Is it possible to use a Personal Apple Developer account with EAS build in a team setting?

We have published the first preview version of an expo app under my company Apple Developer account. We would like to switch the to the Personal Developer account of my colleague. He has already configured eas credentials, and we can see the Apple Distribution Certificate and Push Keys under his Apple Team ID in the expo portal.

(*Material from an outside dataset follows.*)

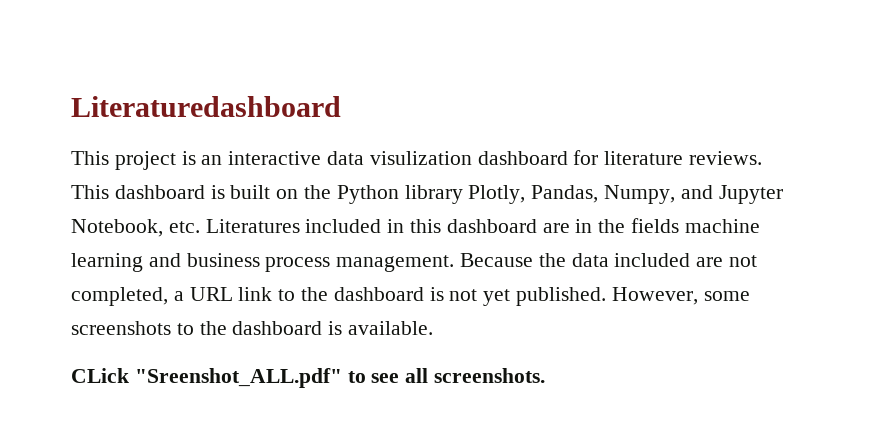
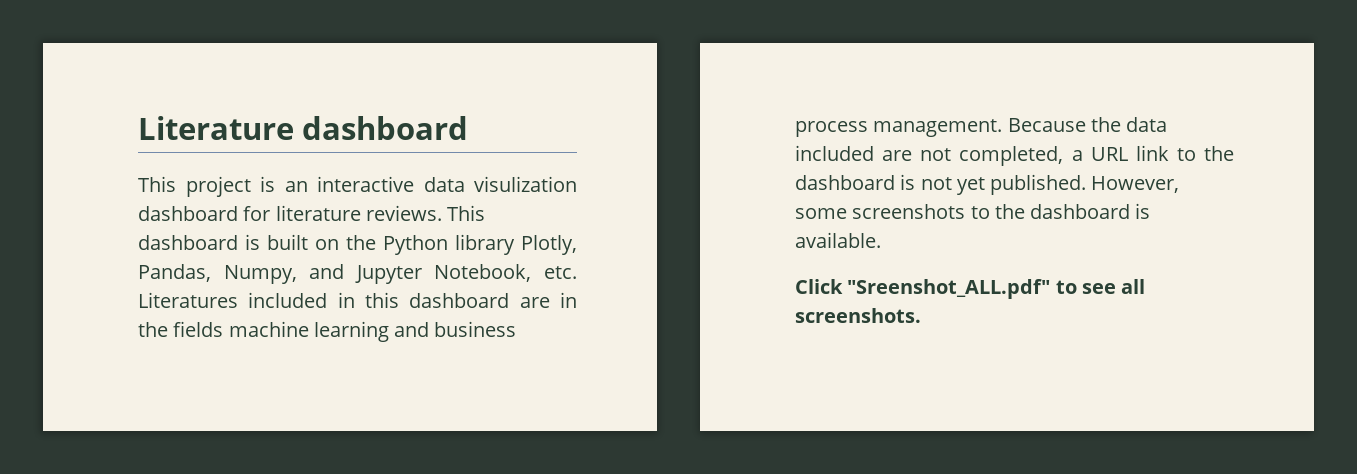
[71,96,341,117] Literaturedashboard -> [138,116,469,140] Literature dashboard
[71,368,129,383] CLick -> [795,279,843,294] Click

However, when I try to create a new build with eas build --platform ios, then I get the following error:

:heavy_check_mark: Logged in and verified
› Team MY_COMPANY_TEAM (3CXXXXXNF)
:heavy_check_mark: Select a Provider › COLLEAGUES_TEAM (19xxx2)
:heavy_check_mark: Switched to provider: COLLEAGUES_TEAM (19xxx2)
:heavy_multiplication_x: The bundle identifier com.SOME_ID.app is not available to team “MY_COMPANY_TEAM (Company/Organization)” (3CXXXXXNF), change it in your app config and try again.
An attribute in the provided entity has invalid value - An App ID with Identifier ‘com.SOME_ID.app’ is not available. Please enter a different string.
Error: build command failed.

I tried removed my apple eas cookie and logged in again. I also tried to set EXPO_APPLE_TEAM_ID="WQxxx8K" (my collegues ID, both as an env variable as well as within eas.json, it’s picked up by eas build but somehow ignored.

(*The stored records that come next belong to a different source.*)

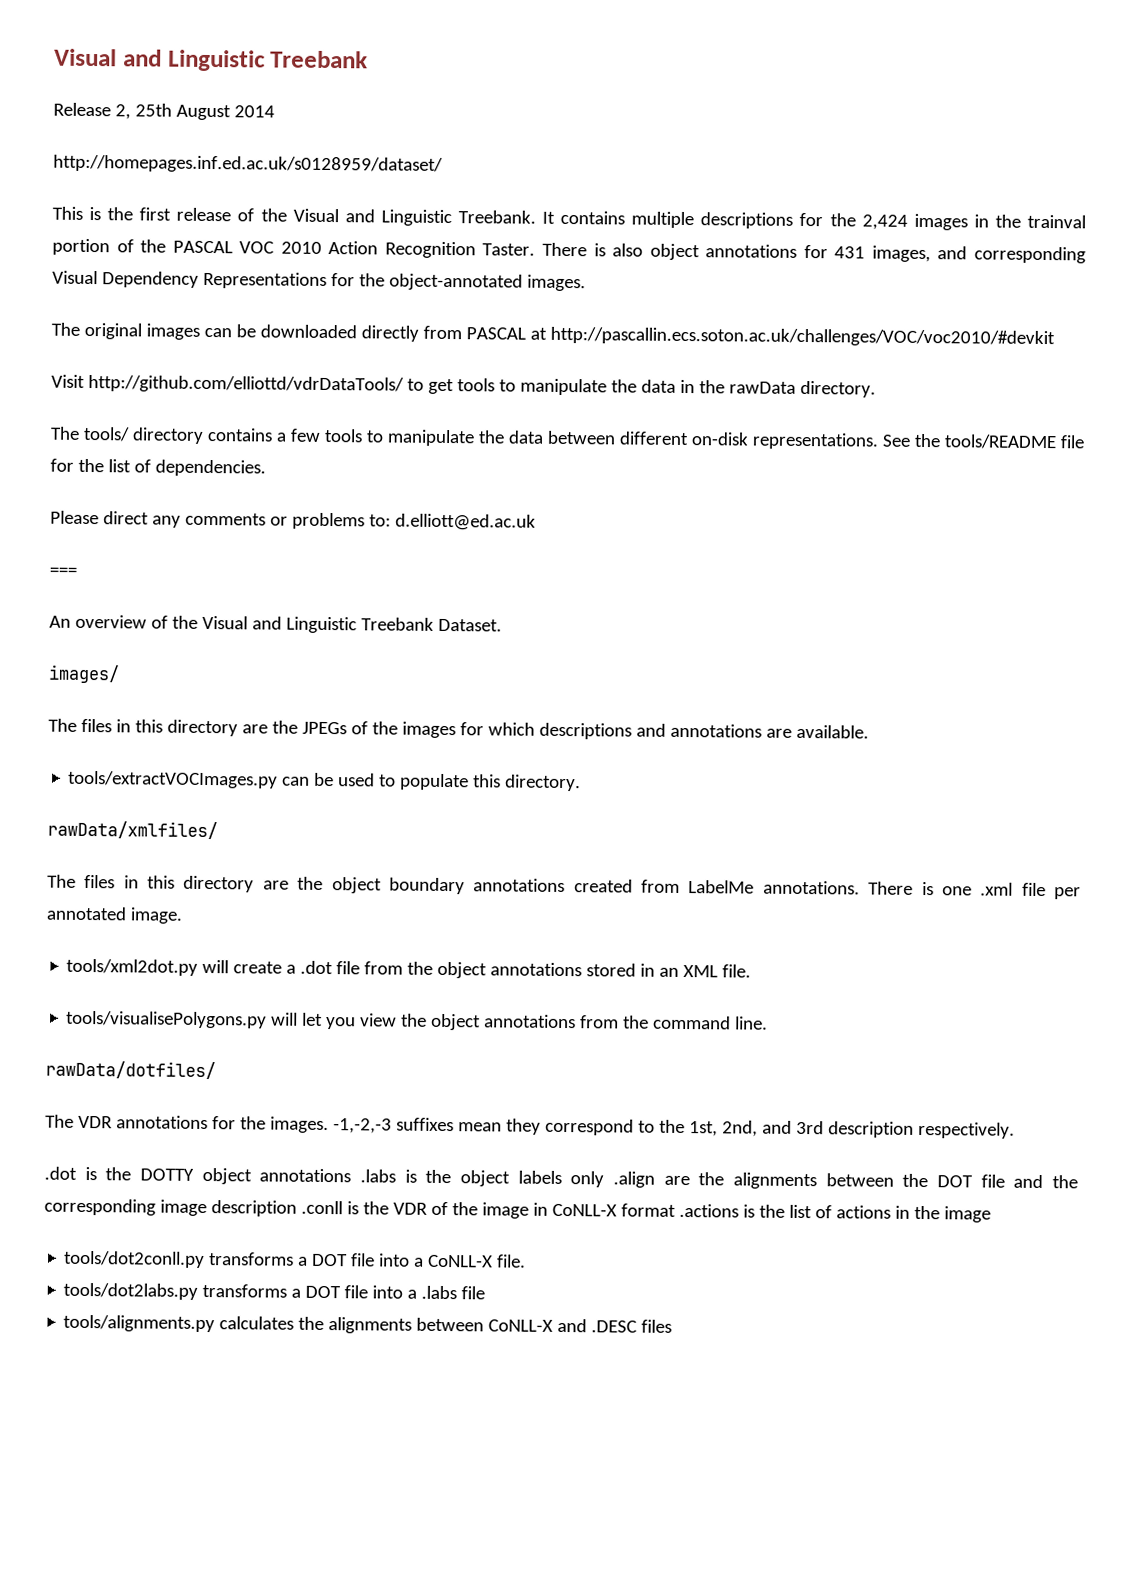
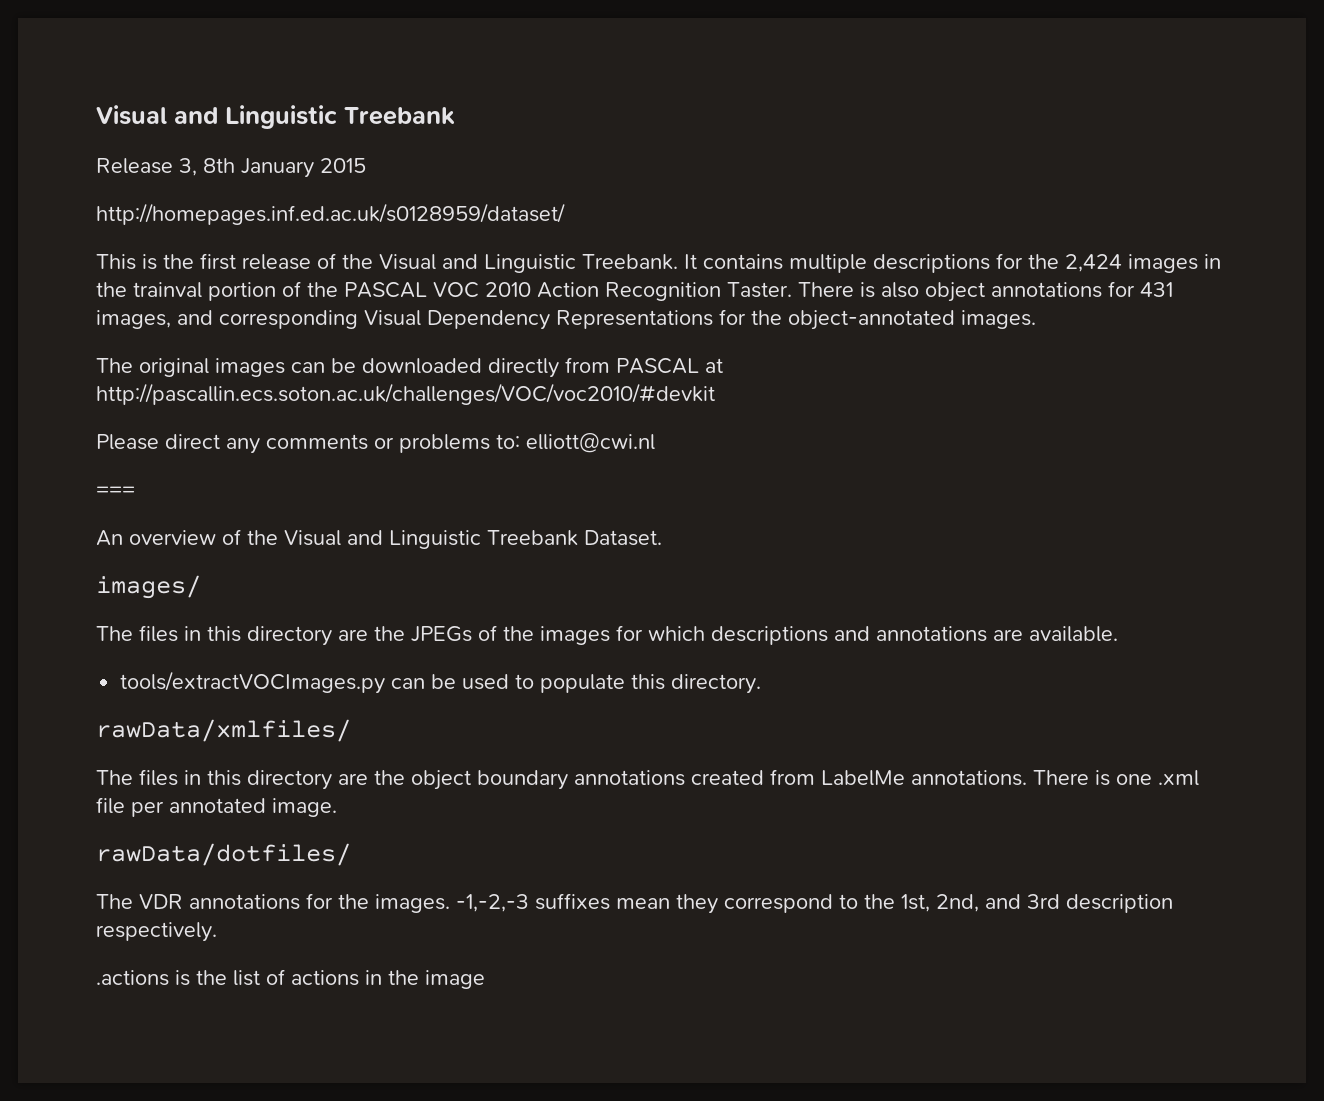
[114,103,275,121] 2, 25th August 2014 -> [179,158,366,178] 3, 8th January 2015
[51,374,876,398] [50,426,1085,450] [50,458,266,477] // Visit http://github.com/elliottd/vdrDataTools/ to get tools to manipulate the data in the rawData directory. // The tools/ directory contains a few tools to manipulate the data between different on-disk representations. See the tools/README file for the list of dependencies. -> (715, 394) none
[394,513,536,531] d.elliott@ed.ac.uk -> [526,433,655,453] elliott@cwi.nl
[66,958,752,979] [66,1010,769,1031] // tools/xml2dot.py will create a .dot file from the object annotations stored in an XML file. // tools/visualisePolygons.py will let you view the object annotations from the command line. -> (337, 807) none
[44,1166,1078,1190] [44,1198,676,1219] .dot is the DOTTY object annotations .labs is the object labels only .align are the alignments between the DOT file and the corresponding image description .conll is the VDR of the image in CoNLL-X format -> (217, 932) none
[64,1250,527,1269] [63,1282,486,1300] [63,1314,673,1334] // tools/dot2conll.py transforms a DOT file into a CoNLL-X file. // tools/dot2labs.py transforms a DOT file into a .labs file // tools/alignments.py calculates the alignments between CoNLL-X and .DESC files -> (485, 979) none

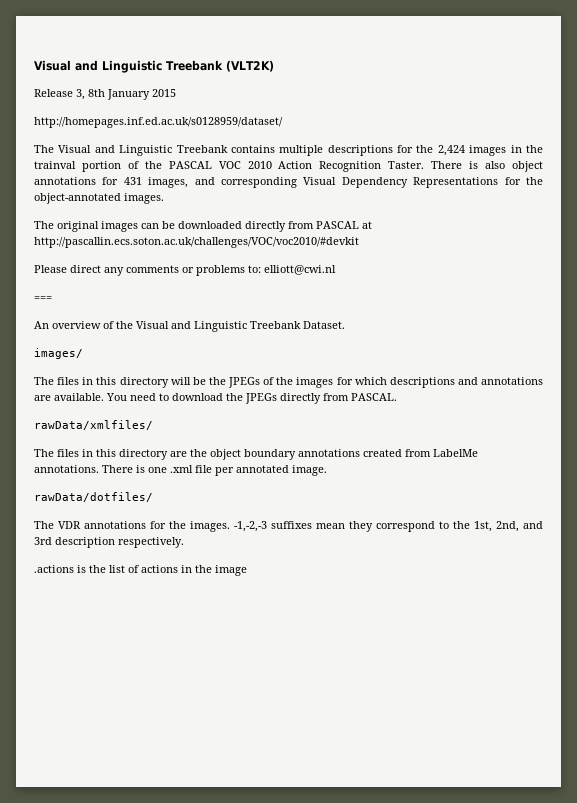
[96,105,455,129] Visual and Linguistic Treebank -> [34,60,274,73] Visual and Linguistic Treebank (VLT2K)
[96,253,697,273] This is the first release of the Visual and Linguistic Treebank. It -> [34,145,228,156] The Visual and Linguistic Treebank
[338,629,368,641] are -> [170,377,206,385] will be
[120,671,762,694] // tools/extractVOCImages.py can be used to populate this directory. -> [106,393,397,404] You need to download the JPEGs directly from PASCAL.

Is this even possible? Or am I doing something wrongly?

hi there!

can you try deleting ~/.app-store and running the command again? also, you can skip this prompt entirely with eas build --non-interactive to just use the stored credentials

Hi Brent,

I deleted ~/.app-store and tried to build again, but it’s still the same after I log in with my Apple credentials. While the command initialy prints out Loaded "env" configuration for the "preview" profile: EXPO_APPLE_TEAM_ID. it will automatically pick my team and then fail, because the selected bundleID is not available for my team.

My colleague can run expo build successfully. He also gave me permission on AppStoreConnect on the app, but that didn’t help.

So I’m still wondering, if this is possible at all, or if team collaboration (multiple devs running EAS builds) is only possible with an organization Apple Developer account.

It is not required to have an organization account. See Apple Developer Program Roles - Support - Apple Developer for a list of roles and their associated permissions. If you want to be able to manage provisioning profile / certificates, which is what authenticating in EAS CLI here is for (you can skip that with --non-interactive to use the most recently stored version), then you need to be an app manager. For certain privileges, such as to generate an ASC API key, you need the admin or account holder role.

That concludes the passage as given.